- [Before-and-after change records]
= Beginning of Section =
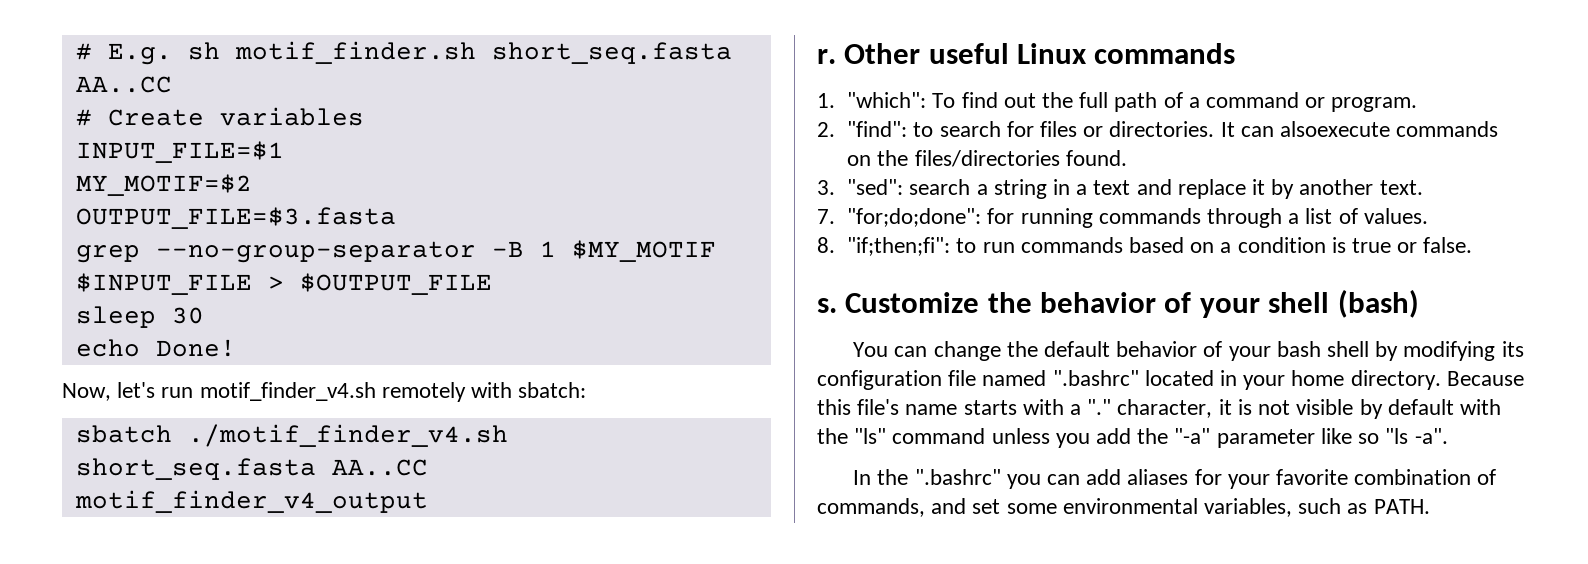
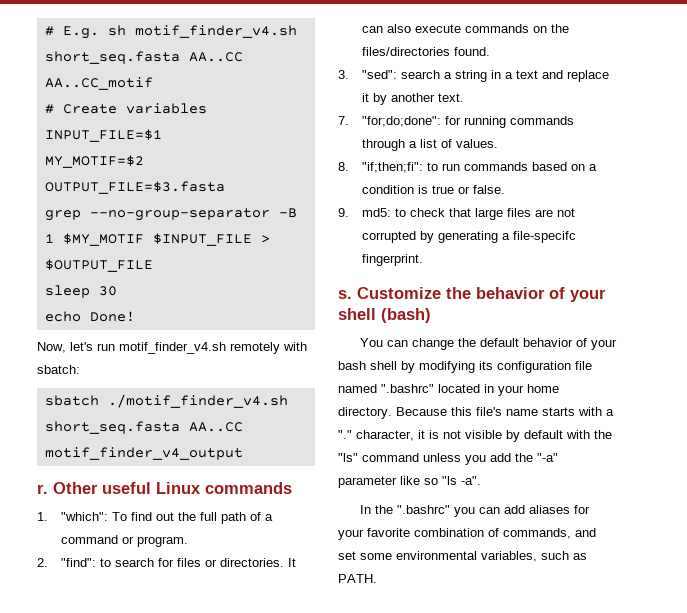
- # E.g. sh motif_finder.sh short_seq.fasta AA..CC
+ # E.g. sh motif_finder_v4.sh short_seq.fasta AA..CC AA..CC_motif
- It can alsoexecute commands on the files/directories found.
+ It can also execute commands on the files/directories found.
+ 9. md5: to check that large files are not corrupted by generating a file-specifc fingerprint.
= End of Section =
Each line of the data should be quoted exactly, with pictures left out.

- # E.g. sh motif_finder.sh short_seq.fasta AA..CC
+ # E.g. sh motif_finder_v4.sh short_seq.fasta AA..CC AA..CC_motif
- It can alsoexecute commands on the files/directories found.
+ It can also execute commands on the files/directories found.
+ 9. md5: to check that large files are not corrupted by generating a file-specifc fingerprint.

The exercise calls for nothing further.